▶ Exercise description: Go through the entries and say how many lines contain the string "spacing". The number is the whole answer.

Data in this exercise Start Marker

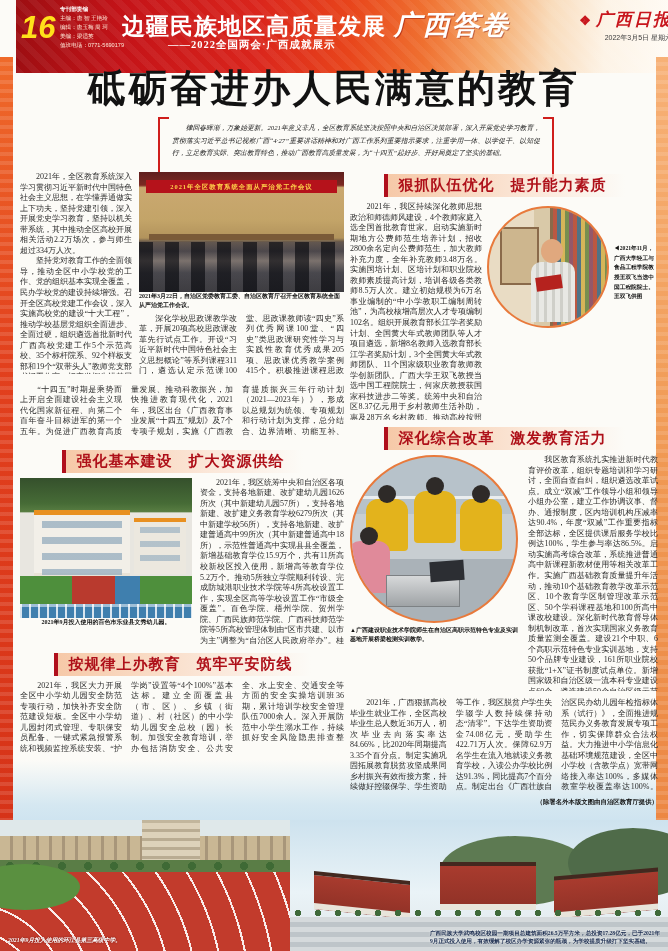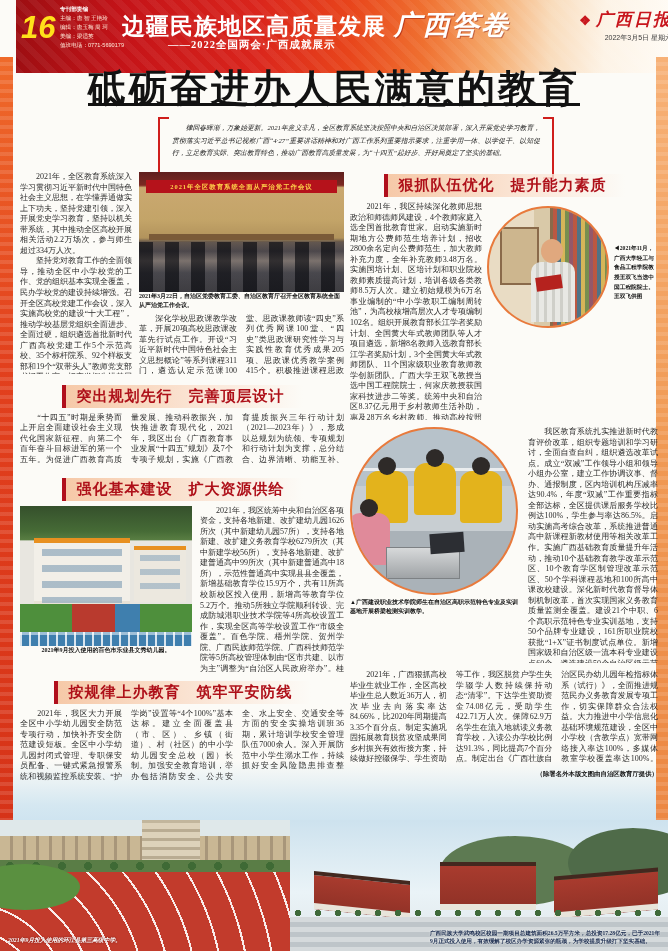--- a/index.html
+++ b/index.html
@@ -31,7 +31,7 @@
   .strip:after{content:"";position:absolute;inset:0;background:repeating-linear-gradient(0deg,rgba(255,255,255,.12) 0 4px,transparent 4px 9px);}
   
   .headline{position:absolute;left:25px;right:25px;top:63px;text-align:center;z-index:2;
-    font-family:"Liberation Sans",sans-serif;font-size:38px;font-weight:900;letter-spacing:3px;color:#121212;text-decoration:underline;}
+    font-family:"Liberation Sans",sans-serif;font-size:38px;font-weight:900;letter-spacing:3px;color:#121212;}
   .intro{position:absolute;left:158px;top:117px;width:368px;height:52px;padding:5px 14px;z-index:2;
     font-size:6.8px;line-height:1.85;font-style:italic;text-align:justify;color:#1c1c1c;}
   .intro:before,.intro:after{content:"";position:absolute;top:0;bottom:0;width:9px;border:2px solid #cf1e1c;}

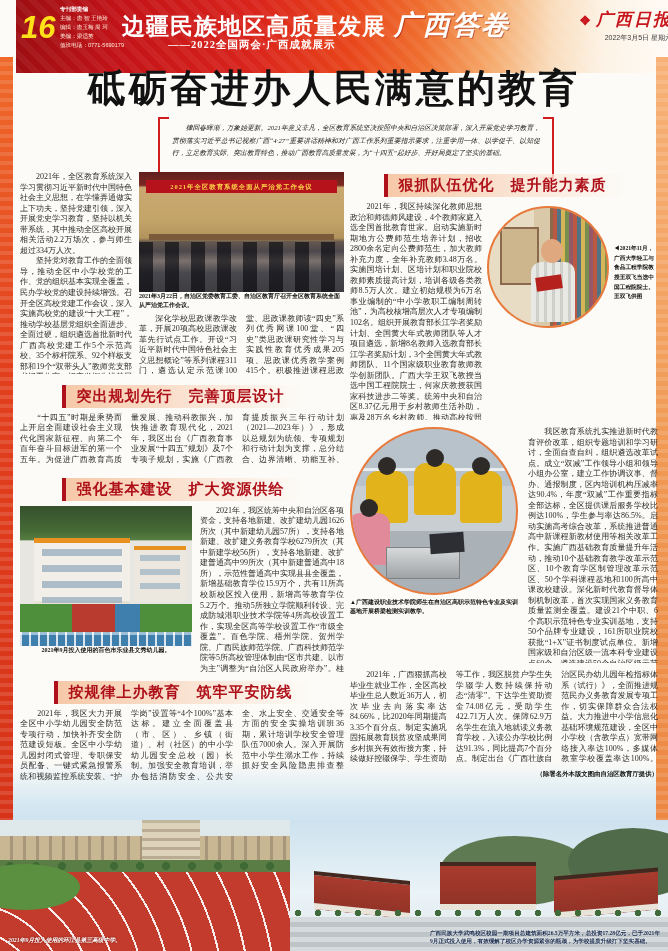--- a/index.html
+++ b/index.html
@@ -193,7 +193,6 @@
     </div>
 
     <div class="sec">
-      <div class="sec-h"><span>突出规划先行　完善顶层设计</span></div>
       <div class="bt bt3" style="height:58px">　　“十四五”时期是乘势而上开启全面建设社会主义现代化国家新征程、向第二个百年奋斗目标进军的第一个五年。为促进广西教育高质量发展、推动科教振兴，加快推进教育现代化，2021年，我区出台《广西教育事业发展“十四五”规划》及7个专项子规划，实施《广西教育提质振兴三年行动计划（2021—2023年）》，形成以总规划为统领、专项规划和行动计划为支撑，总分结合、边界清晰、功能互补、统一衔接的中长期教育发展政策体系。研究制定新时代振兴广西高等教育若干意见，为广西高等教育全面提质振兴提供政策保障。</div>
     </div>
 

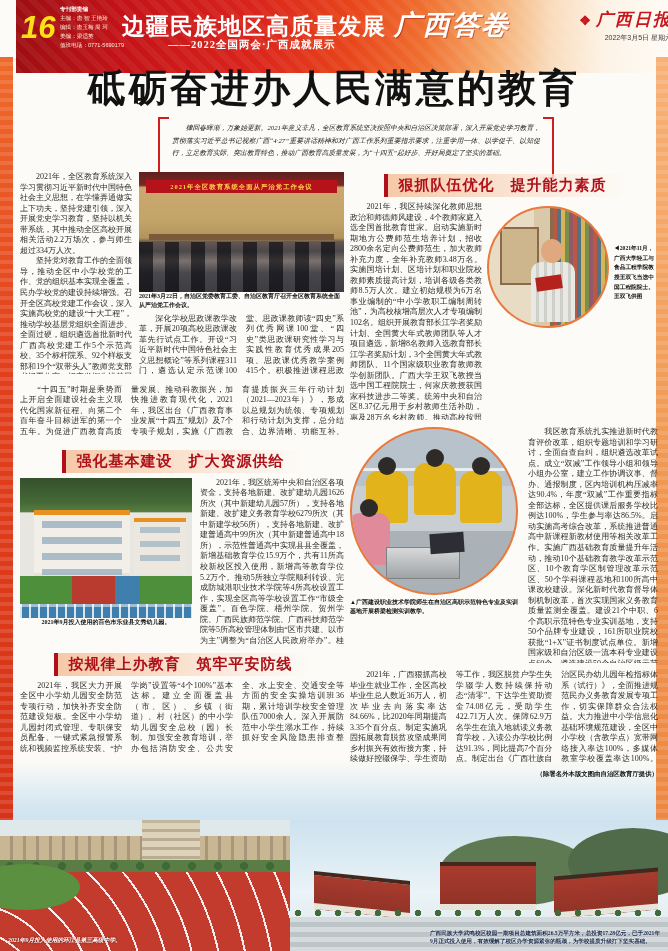--- a/index.html
+++ b/index.html
@@ -236,6 +236,7 @@
     </div>
 
     <div class="sec">
+      <div class="sec-h"><span>深化综合改革　激发教育活力</span></div>
       <div class="r2">
         <div>
           <div class="circle c-stu">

Data in this exercise End Marker

▶ Output of the task: 2